Expert panel meeting and final ratings.
The expert panel meeting was conducted over 2 d. Experts spent the 1st morning discussing the asthma and depression profiles that were rated by all experts, focusing primarily on patterns of expert/nonexpert discrepancies in treatment benefit estimates (e.g., experts tended to estimate greater benefit than nonexperts). The discussion covered a variety of topics including, for example, clarifications about assumptions and definitions and findings from relevant literature. Next, the experts split into 2 groups according to expertise to discuss the most discrepant within-expert estimates as well as the comorbidity effects. These discussions included, for example, consideration of assumptions, available literature, and personal experience to explain the reasoning behind the AT ratings that were made and the resultant treatment benefit estimates. During these discussions, experts also sought to agree on several general rules or benchmarks for the treatment benefit estimates (e.g., experts came to a consensus on benefit estimates for the most optimal treatment for each patient group). In the afternoon of the 2nd day, all experts reconvened, and the panel chairs summarized the main points of their group’s discussion, including decisions that were made and the reasoning for those decisions. Immediately following the expert panel discussions, experts made a new set of AT ratings (ATf). While making their final ratings, experts had access to whatever notes they had taken during the panel discussion but were not able to refer to their original ratings. These ATf ratings took approximately 60 min to complete.
Evaluation of final treatment benefit estimates.

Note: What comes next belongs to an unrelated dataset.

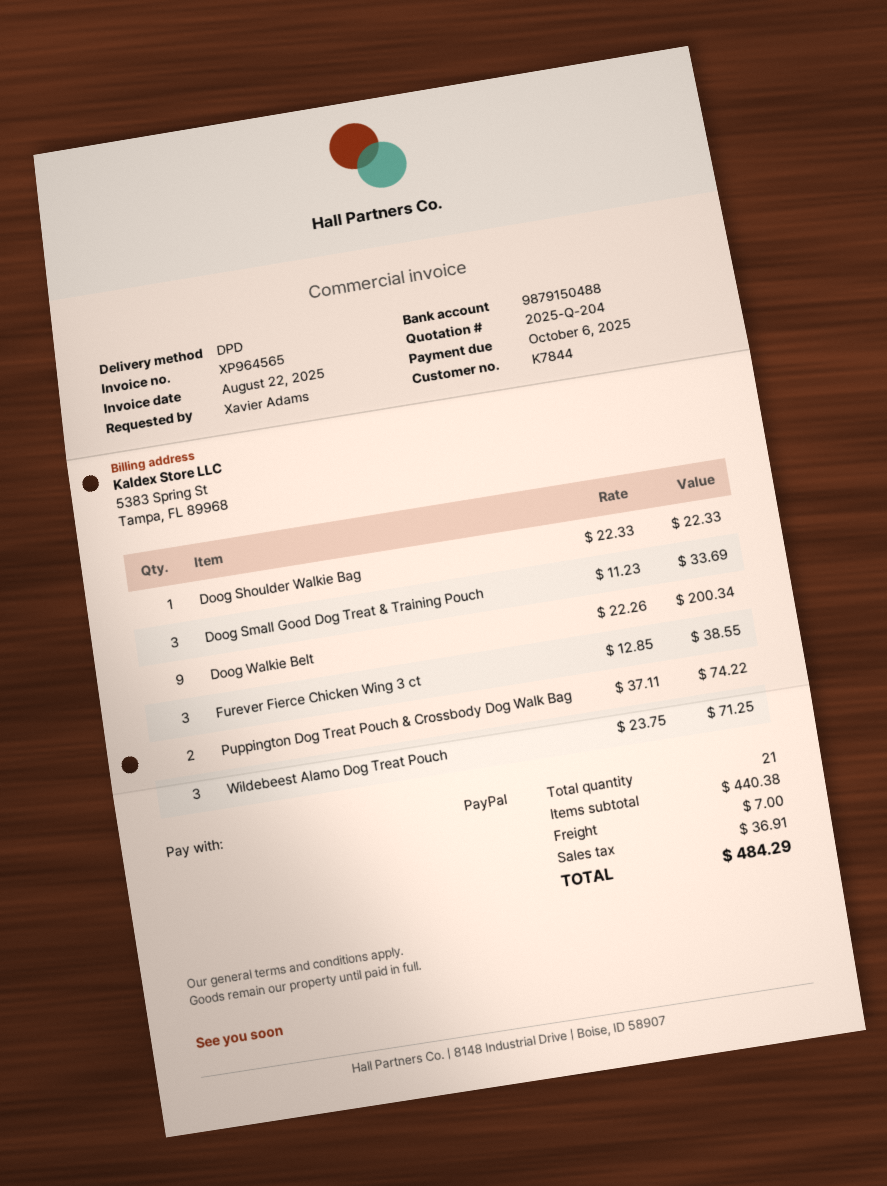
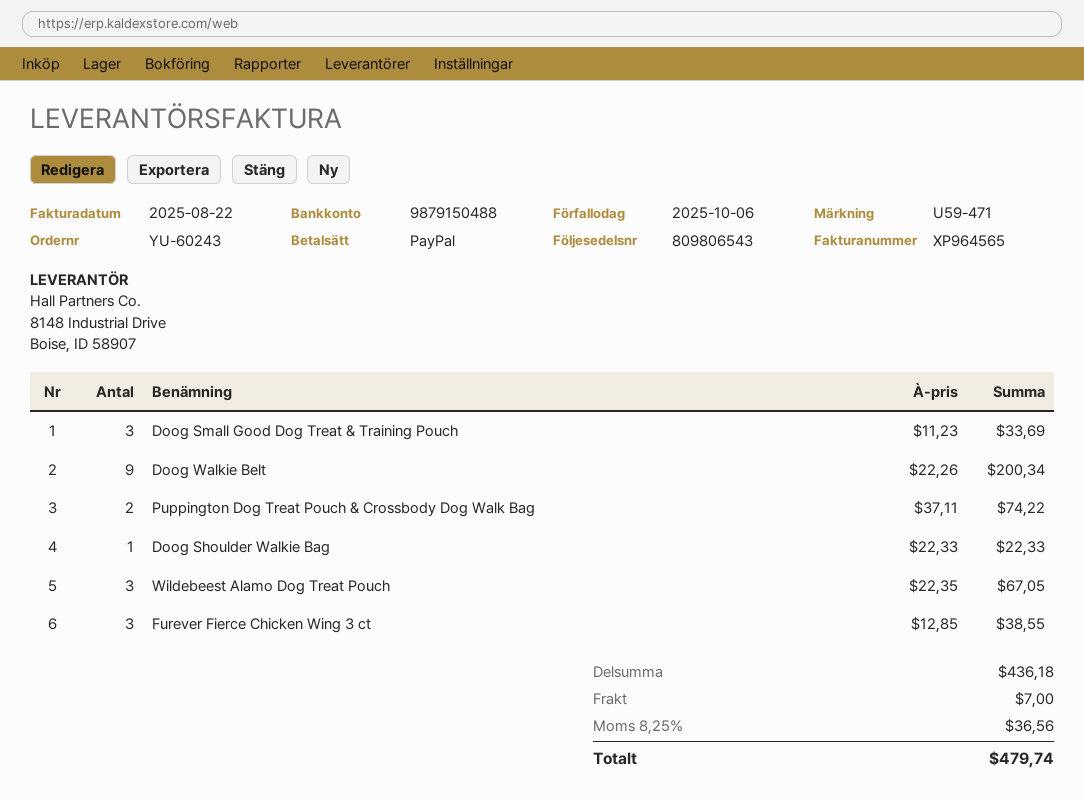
Wildebeest Alamo Dog Treat Pouch: 3 x 23.75 = 71.25 -> 3 x 22.35 = 67.05
subtotal: 440.38 -> 436.18
tax: 36.91 -> 36.56
total: 484.29 -> 479.74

The final treatment benefit estimates were calculated as the differences in the BT and ATf ratings. We examined these estimates for face validity and evaluated the extent of their variability. We generated basic descriptive statistics to gather information about the impact of the expert panel. We also constructed box plots of selected treatment benefit estimates before and after the panel discussion.
RESULTS
BT and NHf Ratings
Table 1 displays the average and range of BT and within-specialty NHf ratings that were elicited prior to the expert panel meeting. These tabulated average values were used to anchor the experts’ ATi and ATf ratings. Based on the distribution of the ratings, the mean was used for the central tendency of the BT ratings, whereas the median was chosen for the NHf ratings, which were fewer in number (specialists only) and slightly skewed by the presence of an outlier for both conditions. In general, BT and NHf data sets were nearly complete; however, 2 experts did not complete their BT ratings in time to be included in the average calculation that was incorporated into the NH and AT rating pages. The average BT ratings for depression ranged across the patient severity groups from 0.532 to 0.915, with chronic conditions rated consistently lower than their acute counterparts. These ratings correspond well with the 2 existing values that were available from the literature, a utility of 0.63 for major depression and 0.89 for full remission from depression.36 For 6 of the 8 depression patient groups, the expected change in utility based on the median NHf ratings over 3 mo with no new treatment was minimal. However, patients with acute moderate and acute severe depression were expected to improve somewhat over the 3-mo period.
For asthma, the average BT ratings ranged across the severity patient groups from 0.494 to 0.894, with the more persistent and less well-controlled patient groups getting lower ratings. The 1 general utility value available from the literature (0.68)38 falls in the middle of this range. Based on the average NHf ratings, the extent of expected change over 1 mo with no new treatment was minimal for the mildest and well-controlled asthma conditions. Experts expected that patient groups with more persistent and less well-controlled asthma would get somewhat worse over the 1-mo period with no new treatment.
Final Treatment Benefit Ratings (ATf – BT)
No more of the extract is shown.